MATERIAL SHOWN
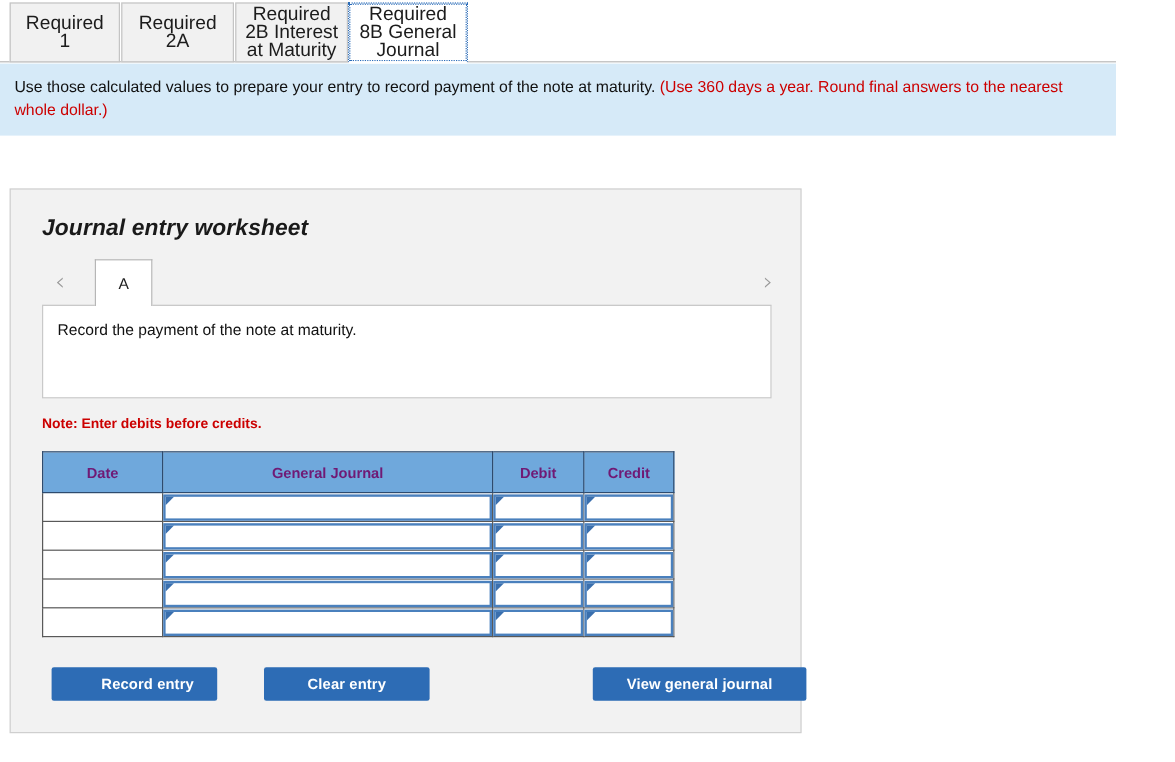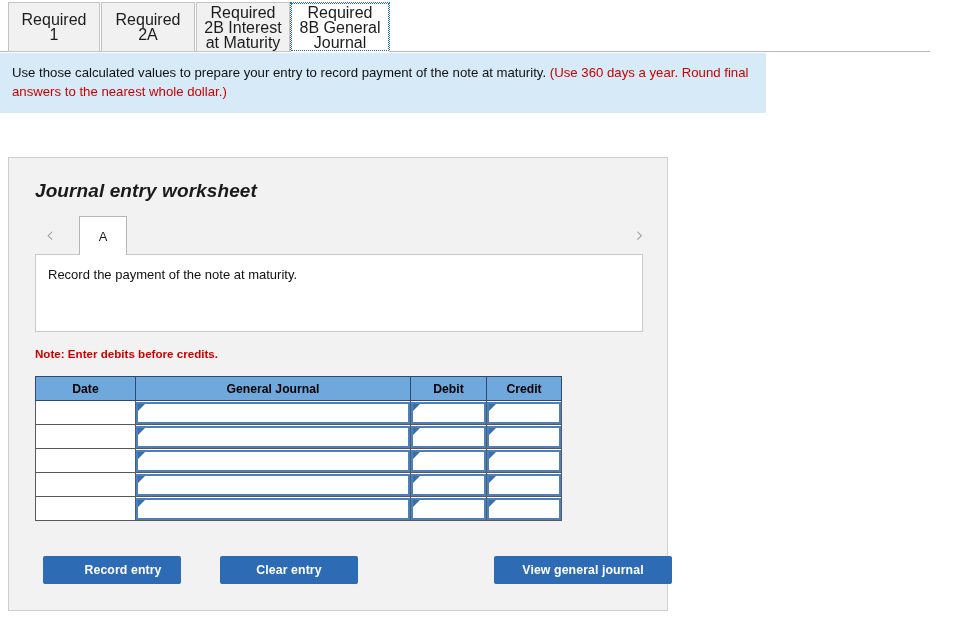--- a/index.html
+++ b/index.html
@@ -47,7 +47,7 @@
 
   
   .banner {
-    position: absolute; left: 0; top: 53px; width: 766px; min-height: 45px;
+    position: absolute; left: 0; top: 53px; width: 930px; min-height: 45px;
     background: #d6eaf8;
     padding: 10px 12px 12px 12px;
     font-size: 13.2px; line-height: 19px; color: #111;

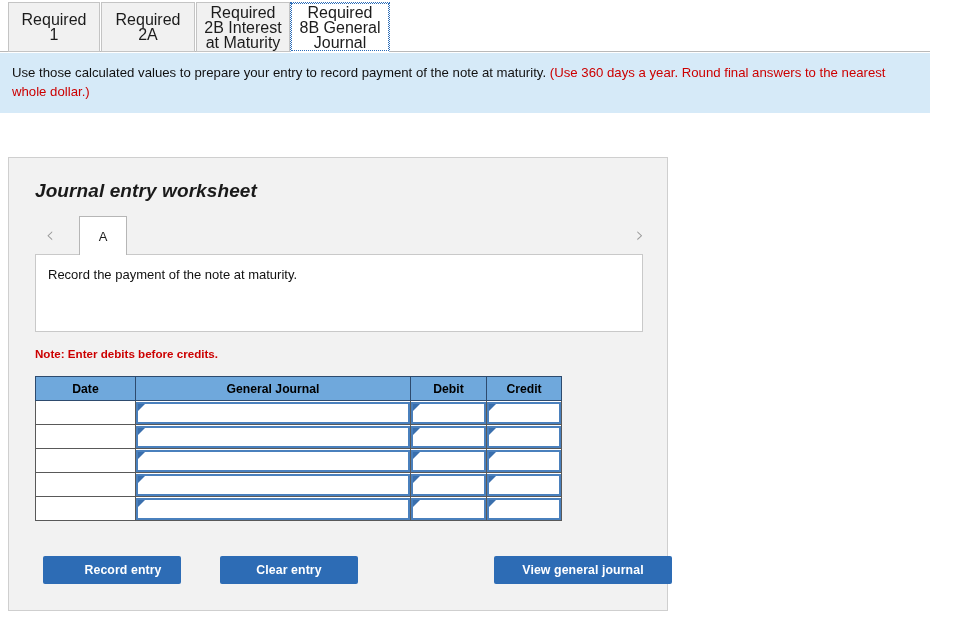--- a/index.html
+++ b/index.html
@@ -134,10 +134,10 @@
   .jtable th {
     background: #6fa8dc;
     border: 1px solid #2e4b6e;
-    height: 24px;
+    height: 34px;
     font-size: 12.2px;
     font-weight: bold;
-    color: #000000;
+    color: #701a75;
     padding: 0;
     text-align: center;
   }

PROMPT
Output all of the data exactly. Skip the pictures.

ANSWER SPACE
--- a/index.html
+++ b/index.html
@@ -47,7 +47,7 @@
 
   
   .banner {
-    position: absolute; left: 0; top: 53px; width: 766px; min-height: 45px;
+    position: absolute; left: 0; top: 53px; width: 930px; min-height: 45px;
     background: #d6eaf8;
     padding: 10px 12px 12px 12px;
     font-size: 13.2px; line-height: 19px; color: #111;

--- a/index.html
+++ b/index.html
@@ -134,10 +134,10 @@
   .jtable th {
     background: #6fa8dc;
     border: 1px solid #2e4b6e;
-    height: 24px;
+    height: 34px;
     font-size: 12.2px;
     font-weight: bold;
-    color: #000000;
+    color: #701a75;
     padding: 0;
     text-align: center;
   }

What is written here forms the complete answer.